KKR is counting on businesses such as hedge funds and mezzanine lending to convince public investors that it’s more than a buyout shop whose fortunes rest on acquiring companies, holding them for three to five years and selling them. Because of the unpredictability of when managers buy and sell their private-equity targets, public investors often don’t model buyout profits, known as carried interest, into their valuations.
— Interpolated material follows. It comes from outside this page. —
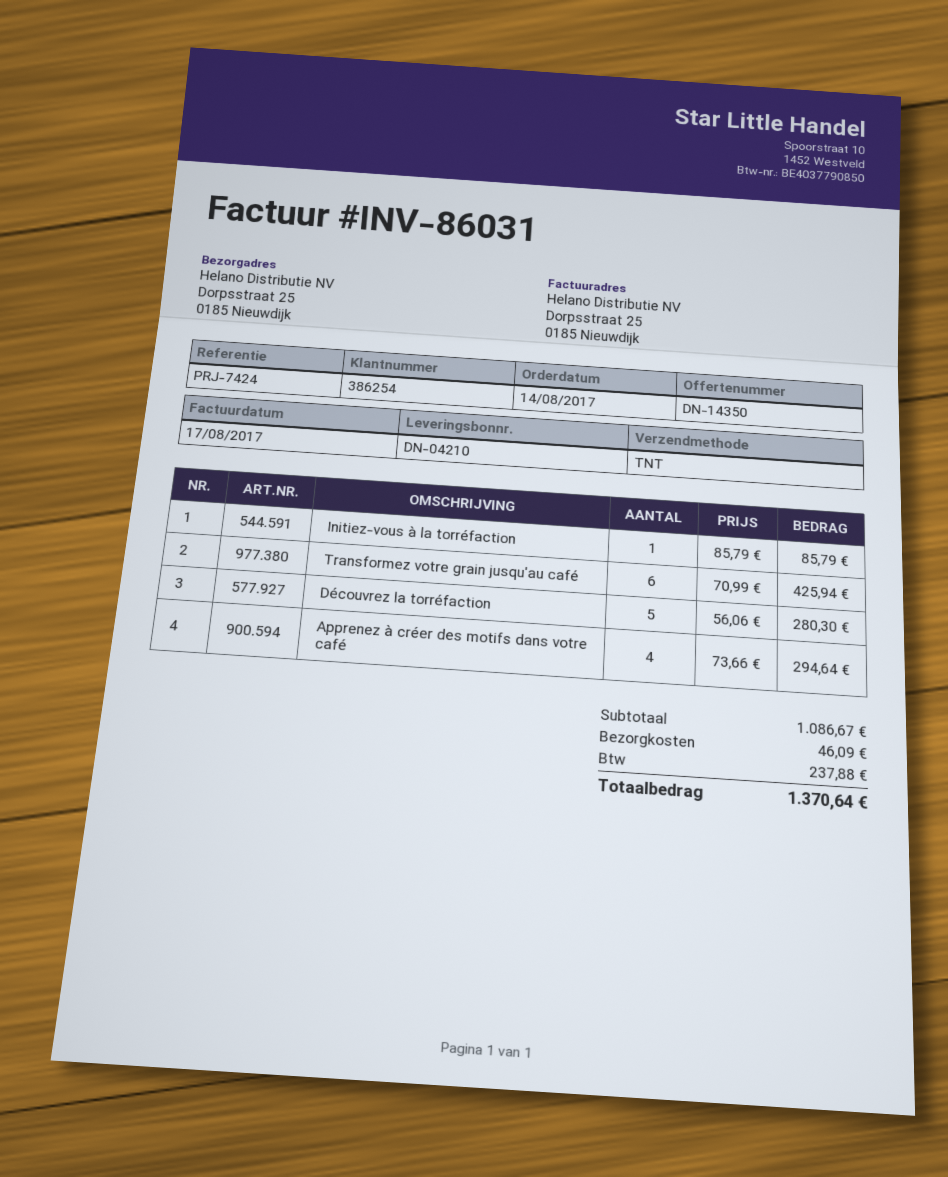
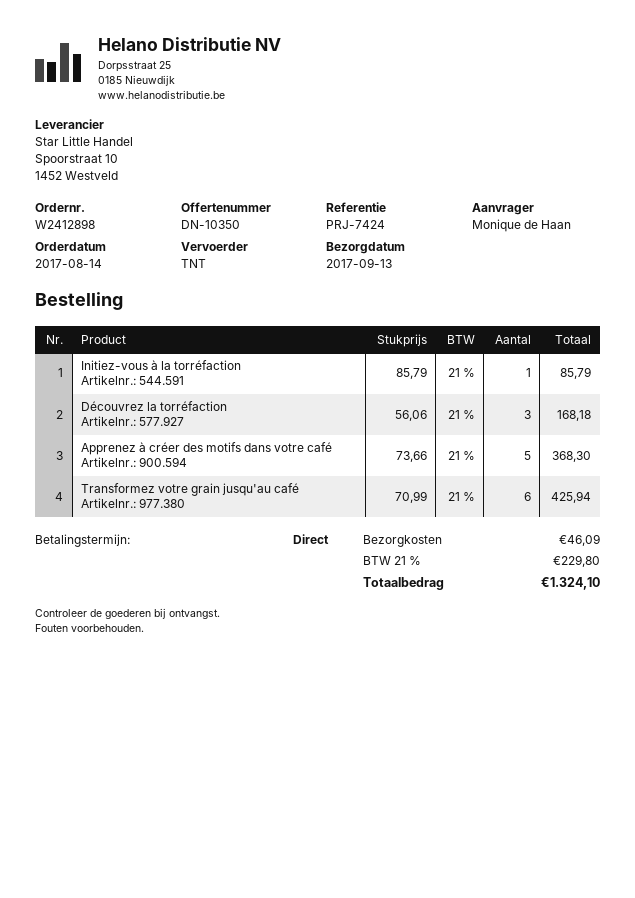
quote number: DN-14350 -> DN-10350
Découvrez la torréfaction: 5 x 56.06 = 280.30 -> 3 x 56.06 = 168.18
Apprenez à créer des motifs dans votre café: 4 x 73.66 = 294.64 -> 5 x 73.66 = 368.30
tax: 237.88 -> 229.80
total: 1370.64 -> 1324.10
“We find the alternative managers intriguing because we believe they are misunderstood by the market,” Roger Freeman, a Barclays Capital analyst, said in a Sept. 9 note to clients initiating coverage of KKR and Apollo Global Management LLC. He rated KKR shares “overweight,” saying he expected them to reach $22 apiece within 12 months.
KKR, which closed yesterday at $11.98 a share, gained a listing on the New York Stock Exchange in 2010 after combining with its European publicly listed fund a year earlier. That fund, known as KPE, went public in 2006 in Amsterdam for $25 a share.
KKR, which Kravis and Roberts created with Jerome Kohlberg in 1976, has participated in some of the largest deals in private-equity history, including the record-setting takeover of energy producer TXU Corp. for $43.2 billion in 2007. That followed the 2006 acquisition of hospital operator HCA Inc. in 2006, the third-biggest deal, at $32.2 billion, and the fourth-largest, the $30.1 purchase of RJR Nabisco Inc. in 1988, according to data compiled by Bloomberg.